- [Exercise]:
Directions for the data below: repeat exactly the lines from the one with "width: 96px ->" through the one with "html: <div> <span>ModelProvider", both included, and omit all pictures.

··· Supplied records ···

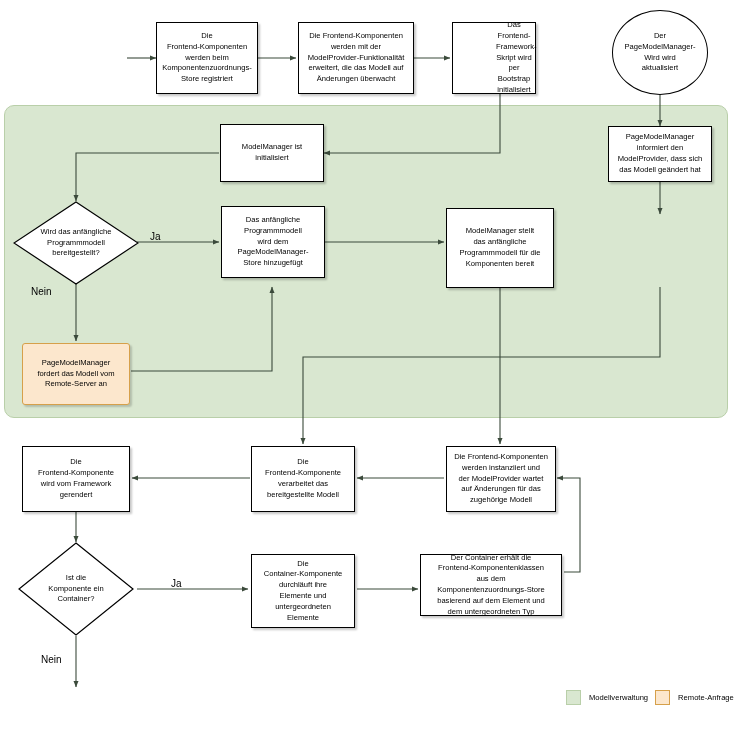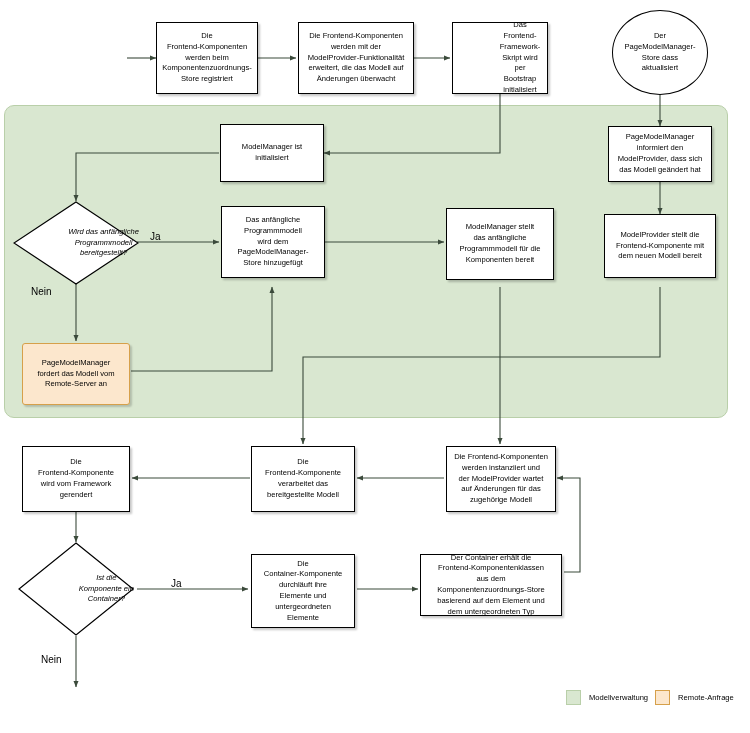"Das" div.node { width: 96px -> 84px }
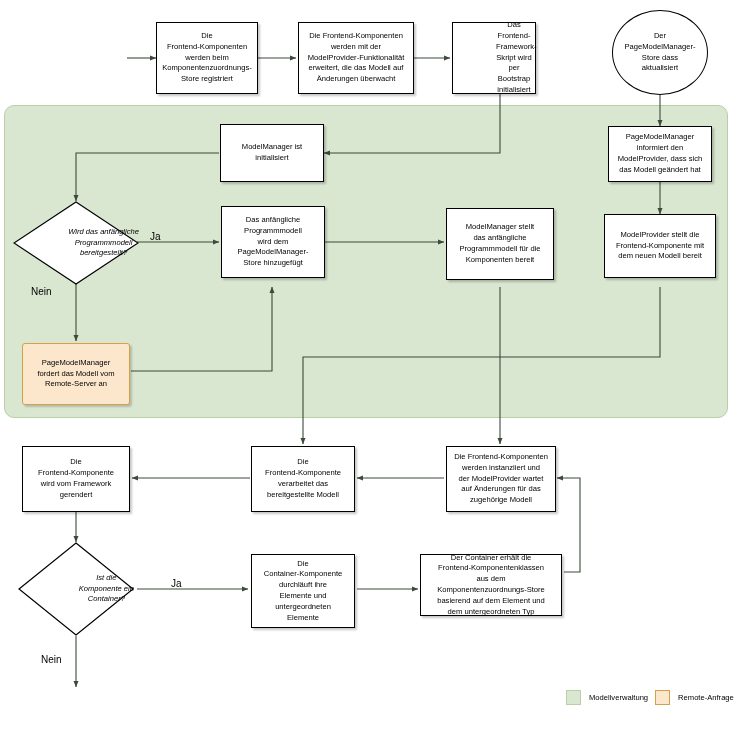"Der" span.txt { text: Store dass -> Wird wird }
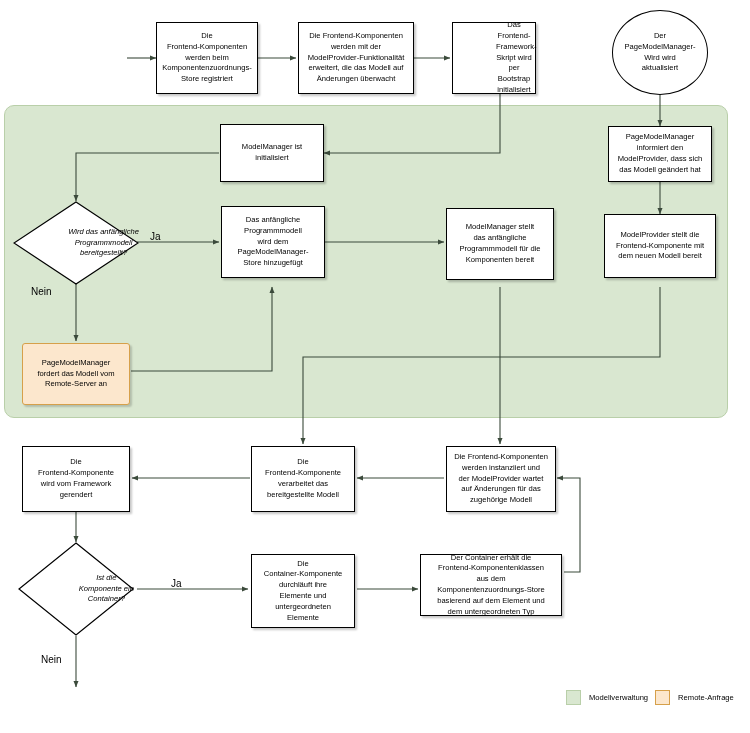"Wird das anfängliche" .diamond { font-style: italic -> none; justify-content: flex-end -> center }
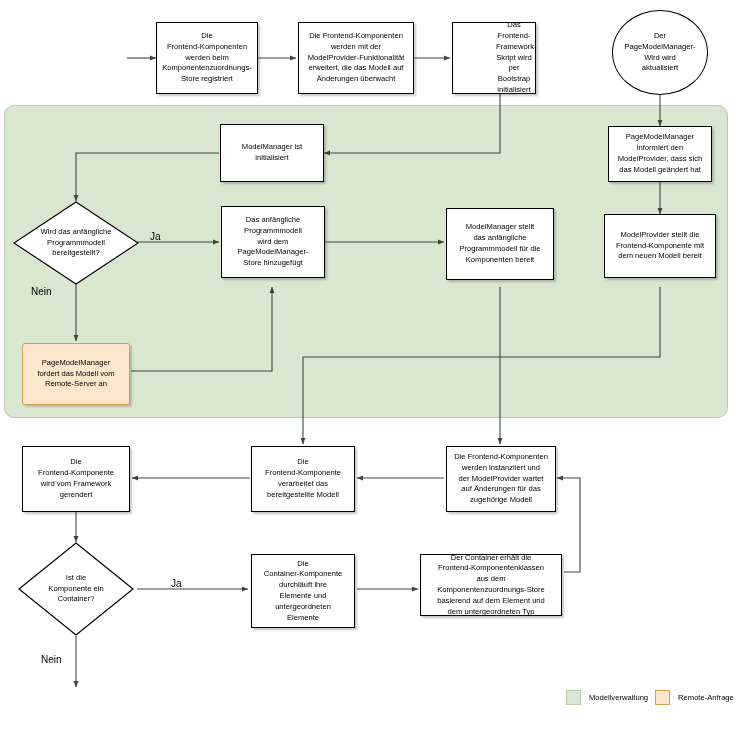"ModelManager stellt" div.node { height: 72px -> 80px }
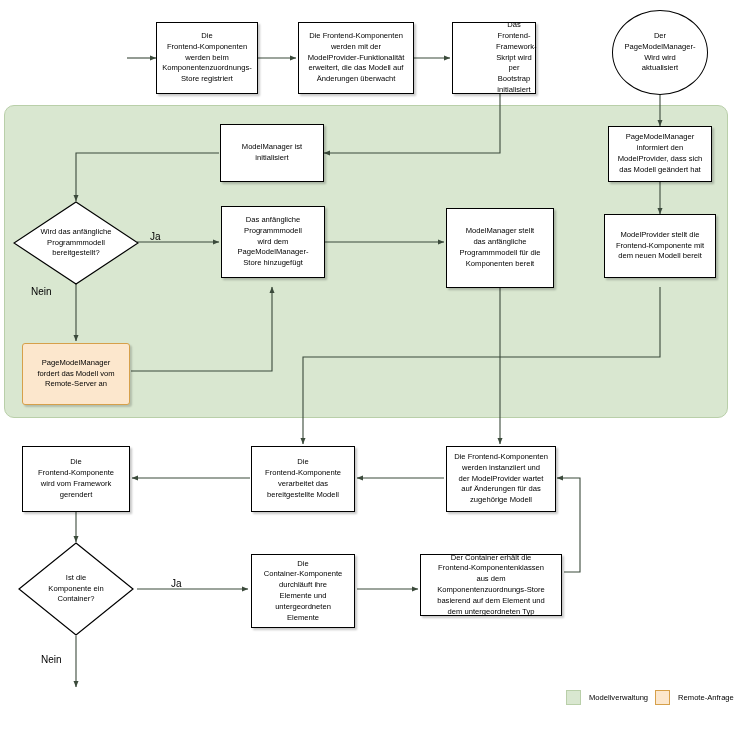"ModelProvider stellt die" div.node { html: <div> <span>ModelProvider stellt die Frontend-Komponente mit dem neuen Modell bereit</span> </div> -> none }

···
··· Supplied records ···

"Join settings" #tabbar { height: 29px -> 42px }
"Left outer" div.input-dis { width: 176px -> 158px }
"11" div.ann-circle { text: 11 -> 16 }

···

- [Output for this task]:
"Das" div.node { width: 96px -> 84px }
"Der" span.txt { text: Store dass -> Wird wird }
"Wird das anfängliche" .diamond { font-style: italic -> none; justify-content: flex-end -> center }
"ModelManager stellt" div.node { height: 72px -> 80px }
"ModelProvider stellt die" div.node { html: <div> <span>ModelProvider stellt die Frontend-Komponente mit dem neuen Modell bereit</span> </div> -> none }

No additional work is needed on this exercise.